FIRMAS Salvador García

Retiradas. Por Salvador García Llanos

Las retiradas o los abandonos forman parte también de los tiempos más recientes de la política, esos en los que parece que va a haber una revolución, en los que surgen fenómenos sociales que anticipan nuevos modos de hacer y de operar, de desenvolverse. No se sabe muy bien lo que va a pasar: si quiebran esquemas convencionales o si se trata de emplear habilidades tacticistas para hacer que todo siga su curso. Ya saben: cambiar algo para que todo siga igual.

Entre tanto, figuras que deciden marcharse, bien porque han entendido que llegó la hora bien porque de verdad quieren dejar paso a generaciones más jóvenes. Durante muchos años han estado en primera línea de combate, han tenido responsabilidades públicas y orgánicas, ya sea en fase de gobierno de oposición, han resistido pruebas de todo tipo, han vivido casi todas las situaciones que en la cotidianeidad política pueden registrarse y han tratado de cumplir con los compromisos, los encargos o los mandatos que recibieron.

Ahora, cuando se marchan, pueden hacer -si quieren- balance de ese período en la cosa pública, de su paso por instituciones. No es que sirva de mucho pero igual ilustra las enseñanzas que recibirán los herederos.

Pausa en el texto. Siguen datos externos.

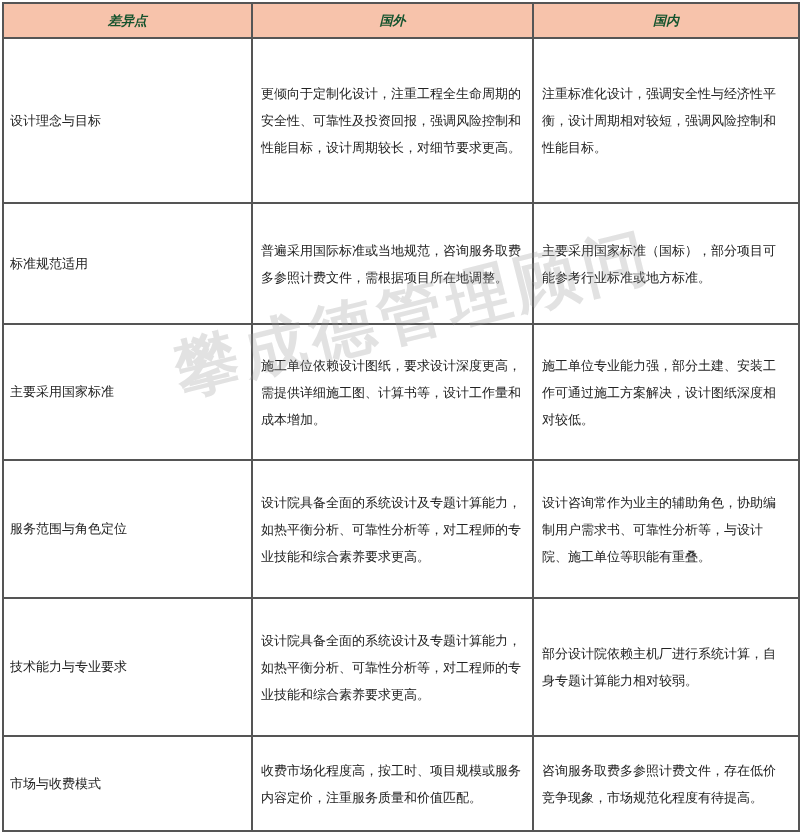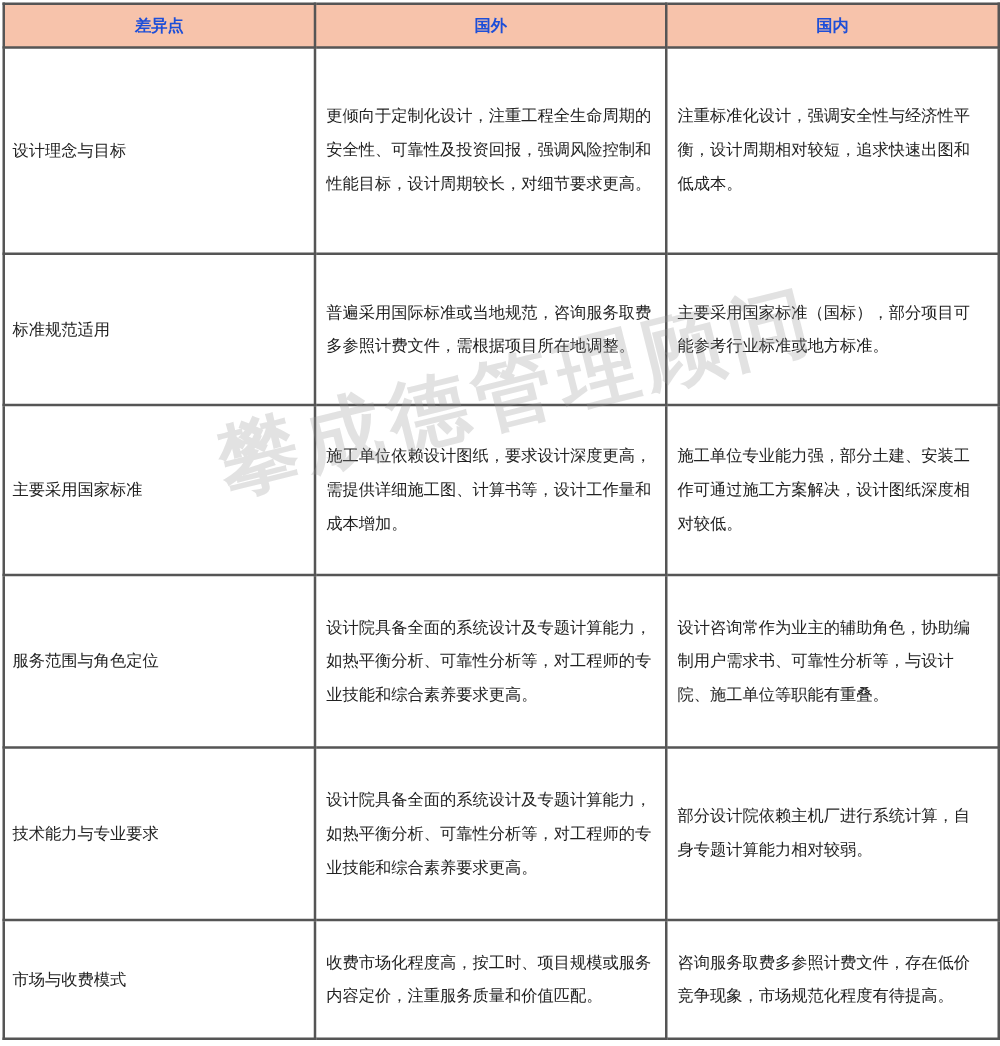--- a/index.html
+++ b/index.html
@@ -26,22 +26,23 @@
     table.cmp th, table.cmp td {
       border: 2px solid #555555;
       font-size: 13px;
       vertical-align: middle;
     }
     table.cmp th {
       background: #f7c3ab;
       height: 33px;
       font-weight: bold;
       text-align: center;
-      color: #1d4ed8;
+      color: #14532d;
       padding: 0;
+      font-style: italic;
     }
     col.c1 { width: 249px; }
     col.c2 { width: 281px; }
     col.c3 { width: 266px; }
     td.aspect {
       text-align: left;
       padding: 0 6px;
     }
     td.txt {
       text-align: left;
@@ -82,21 +83,21 @@
     <tr>
       <th>差异点</th>
       <th>国外</th>
       <th>国内</th>
     </tr>
   </thead>
   <tbody>
     <tr class="r1">
       <td class="aspect">设计理念与目标</td>
       <td class="txt">更倾向于定制化设计，注重工程全生命周期的安全性、可靠性及投资回报，强调风险控制和性能目标，设计周期较长，对细节要求更高。</td>
-      <td class="txt">注重标准化设计，强调安全性与经济性平衡，设计周期相对较短，追求快速出图和低成本。</td>
+      <td class="txt">注重标准化设计，强调安全性与经济性平衡，设计周期相对较短，强调风险控制和性能目标。</td>
     </tr>
     <tr class="r2">
       <td class="aspect">标准规范适用</td>
       <td class="txt">普遍采用国际标准或当地规范，咨询服务取费多参照计费文件，需根据项目所在地调整。</td>
       <td class="txt">主要采用国家标准（国标），部分项目可能参考行业标准或地方标准。</td>
     </tr>
     <tr class="r3">
       <td class="aspect">主要采用国家标准</td>
       <td class="txt">施工单位依赖设计图纸，要求设计深度更高，需提供详细施工图、计算书等，设计工作量和成本增加。</td>
       <td class="txt">施工单位专业能力强，部分土建、安装工作可通过施工方案解决，设计图纸深度相对较低。</td>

En Las Palmas de Gran Canaria, por ejemplo, se ha marchado Nardy Barrios, con quien tuvimos oportunidad de compartir algunas tareas durante nuestra estancia en el Ayuntamiento, donde su formación política, Compromiso por Gran Canaria, estaba coligada con la mayoría corporativa del PSC-PSOE de Jerónimo Saavedra. Independientemente de la concepción populista de la política, nadie podrá negar a Barrios su dedicación y su entrega. Excelente conocedora de la geografía capitalina, siempre estaba allí, en el barrio que la reclamaba, en la asociación que la necesitaba, en el acto al que le convocaban. Nardy serpenteaba en la política local como pocos. La suya era una singular manera de desempeñar una concejalía, entre otras cosas porque iba muy en solitaria o con el apoyo de personas de confianza. Caprichosa, pero también tolerante. Y vehemente hasta donde tenía que serlo.

Y ha abandonado también Lorenzo Olarte Cullen, figura política de extenso currículum que ha cerrado con su estancia en el Centro Canario Nacionalista (CCN). Poco importa ya el disenso como causa de la salida, menos abrupta de lo que podía pensarse. Desde la Transición política, Olarte ha tenido un papel destacado, desde su presidencia en el Cabildo Insular hasta la del Gobierno de Canarias, cuando sucedió a Fernando Fernández (CDS), compañero de partido que se sometió a una cuestión de confianza en el Parlamento. Locuaz y con mucho arrojo político, Lorenzo Olarte no se arrugaba en la adversidad: su personalidad le permitió sortear no pocas coyunturas desfavorables y a pesar de innumerables vaivenes y paradojas, ha sido respetada. Valga como prueba que es de los pocos a los que se permite publicar artículos de opinión en los dos periódicos grancanarios.

Barrios y Olarte han dicho su respectivo adiós. Ya pueden empezar a ver los toros políticos desde más cómodas y placenteras barreras.